So in the months and weeks leading up to the big event, Amigo and the staff talk the youngsters through each part of the experience step by step – quite literally in the case of dance lessons. Also included on the curriculum: asking people to be your date and how to say no politely, tolerating physical contact during slow dances, and knowing exactly where every doorway, bathroom and refreshment table will be at the venue in advance in order to minimize distress with the unfamiliar.
Over the course, a wide variety of clients of both sexes are introduced. One spot-on montage has each of them describing their various interests – ranging from anime, animals, dressing up in costumes, to electrical circuitry and endocrinology – obsessions that will sound extremely familiar to anyone who’s been close to people on the spectrum.
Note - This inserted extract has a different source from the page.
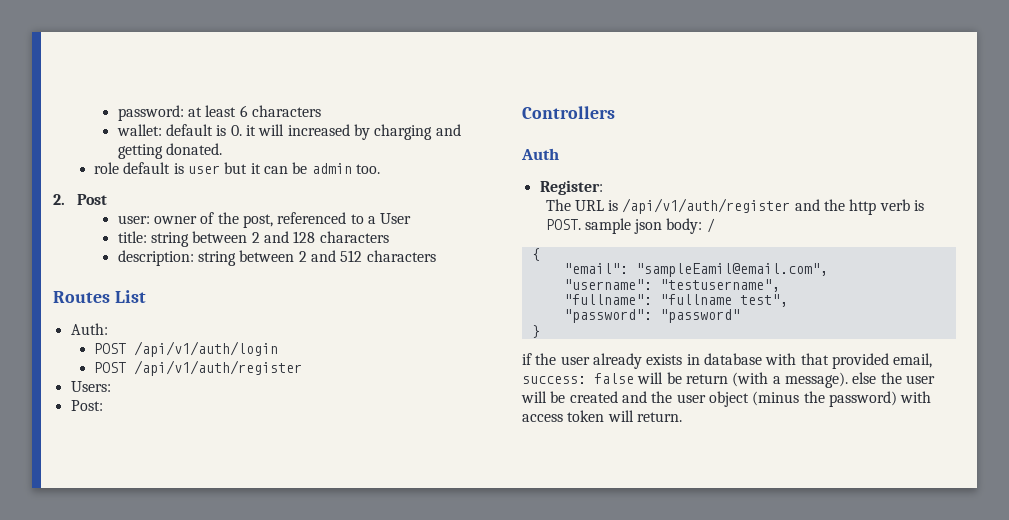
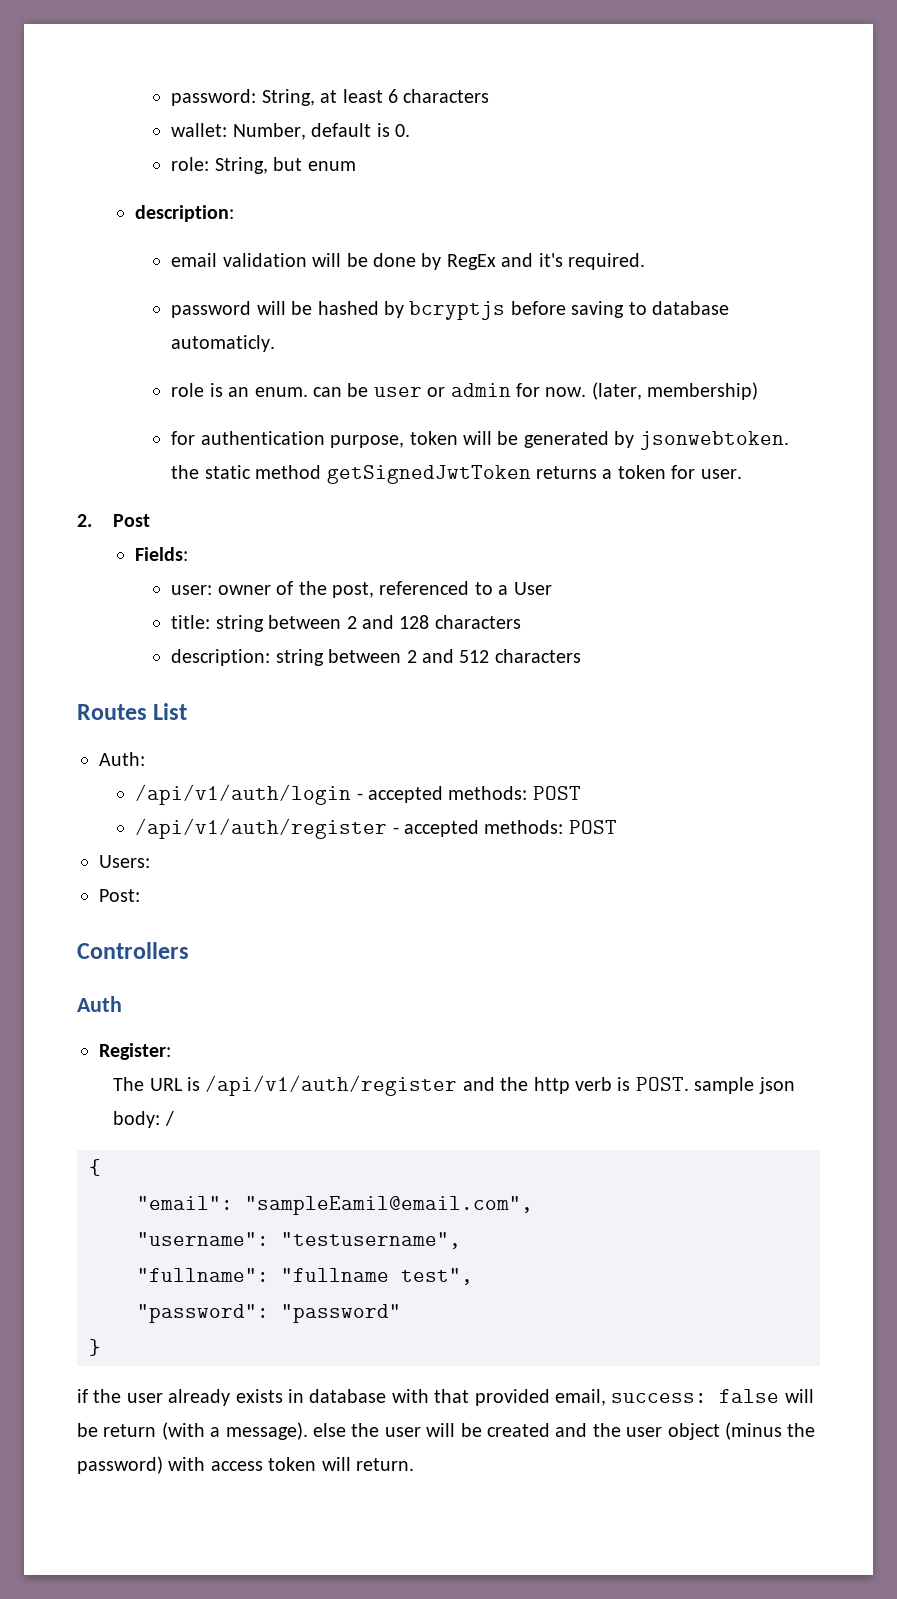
(184, 113) none -> [261,89,315,106] String,
(162, 130) none -> [232,123,306,140] Number,
[245,124,461,140] [117,143,222,159] [94,162,380,174] it will increased by charging and getting donated. // role default is user but it can be admin too. -> [171,157,356,174] [135,205,235,222] [171,253,646,270] [171,301,730,320] [171,335,276,352] [171,382,759,400] [171,431,789,450] [171,465,742,484] // role: String, but enum // description: // email validation will be done by RegEx and it's required. // password will be hashed by bcryptjs before saving to database automaticly. // role is an enum. can be user or admin for now. (later, membership) // for authentication purpose, token will be generated by jsonwebtoken. the static method getSignedJwtToken returns a token for user.
(107, 199) none -> [135,547,189,561] // Fields:
[94,341,279,357] [94,360,303,376] POST /api/v1/auth/login // POST /api/v1/auth/register -> [135,784,581,805] [135,818,617,839] /api/v1/auth/login - accepted methods: POST // /api/v1/auth/register - accepted methods: POST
Soon the focus zooms in on three young women. Sixteen-year-old Marideth Bridges loves reading almanacs and encyclopedias, and spends most of her time at home on her computer auto-didactically collecting facts. Her parents and sister have to chivvy her to interact with them, but they seem hopeful she’ll someday live independently. Jessica Sullivan, 22, has already achieved that goal to an extent, living in a shared home away from her supportive parents and holding down a job at a bakery run by psychologist Audrey Todd that specifically employs people on the spectrum. Jessica is best friends with Caroline McKenzie, 19, an outgoing college student studying in Japanese who already has a boyfriend, Jay, whom she met at Amigo’s practice, so that means at least two people already sorted out for a date on the big night.
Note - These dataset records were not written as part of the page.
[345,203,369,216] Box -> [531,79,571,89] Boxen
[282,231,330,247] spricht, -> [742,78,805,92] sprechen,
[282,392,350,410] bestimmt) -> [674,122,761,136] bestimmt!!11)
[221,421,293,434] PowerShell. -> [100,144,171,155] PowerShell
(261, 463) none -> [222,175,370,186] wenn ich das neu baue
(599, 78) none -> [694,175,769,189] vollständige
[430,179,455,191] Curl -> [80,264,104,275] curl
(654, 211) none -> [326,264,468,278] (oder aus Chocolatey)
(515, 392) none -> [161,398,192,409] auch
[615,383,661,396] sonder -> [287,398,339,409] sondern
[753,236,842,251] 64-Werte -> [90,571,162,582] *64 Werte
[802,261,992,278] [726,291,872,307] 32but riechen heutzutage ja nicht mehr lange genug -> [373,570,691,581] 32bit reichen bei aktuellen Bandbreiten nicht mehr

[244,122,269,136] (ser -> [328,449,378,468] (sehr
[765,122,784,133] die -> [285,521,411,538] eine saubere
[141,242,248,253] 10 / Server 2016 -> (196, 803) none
There are some to be expected crying spells and anxiety attacks along the way, but in the end everything goes off swimmingly on the big night when one of three girls is crowned Queen. Compared to other documentaries about the condition, it’s heartening to see one that accentuates the positive so much, showing families where the parents have managed to keep their marriages intact, where no one gets bullied, no one is a savant, and there’s no mention of the debate around vaccines. The inclusion of a slowed down, semi-acoustic version over the end credits of “Fireworks” by Katy Perry, the unofficial anthem of the disability rights movement, is a little on the nose but tear-jerking all the same.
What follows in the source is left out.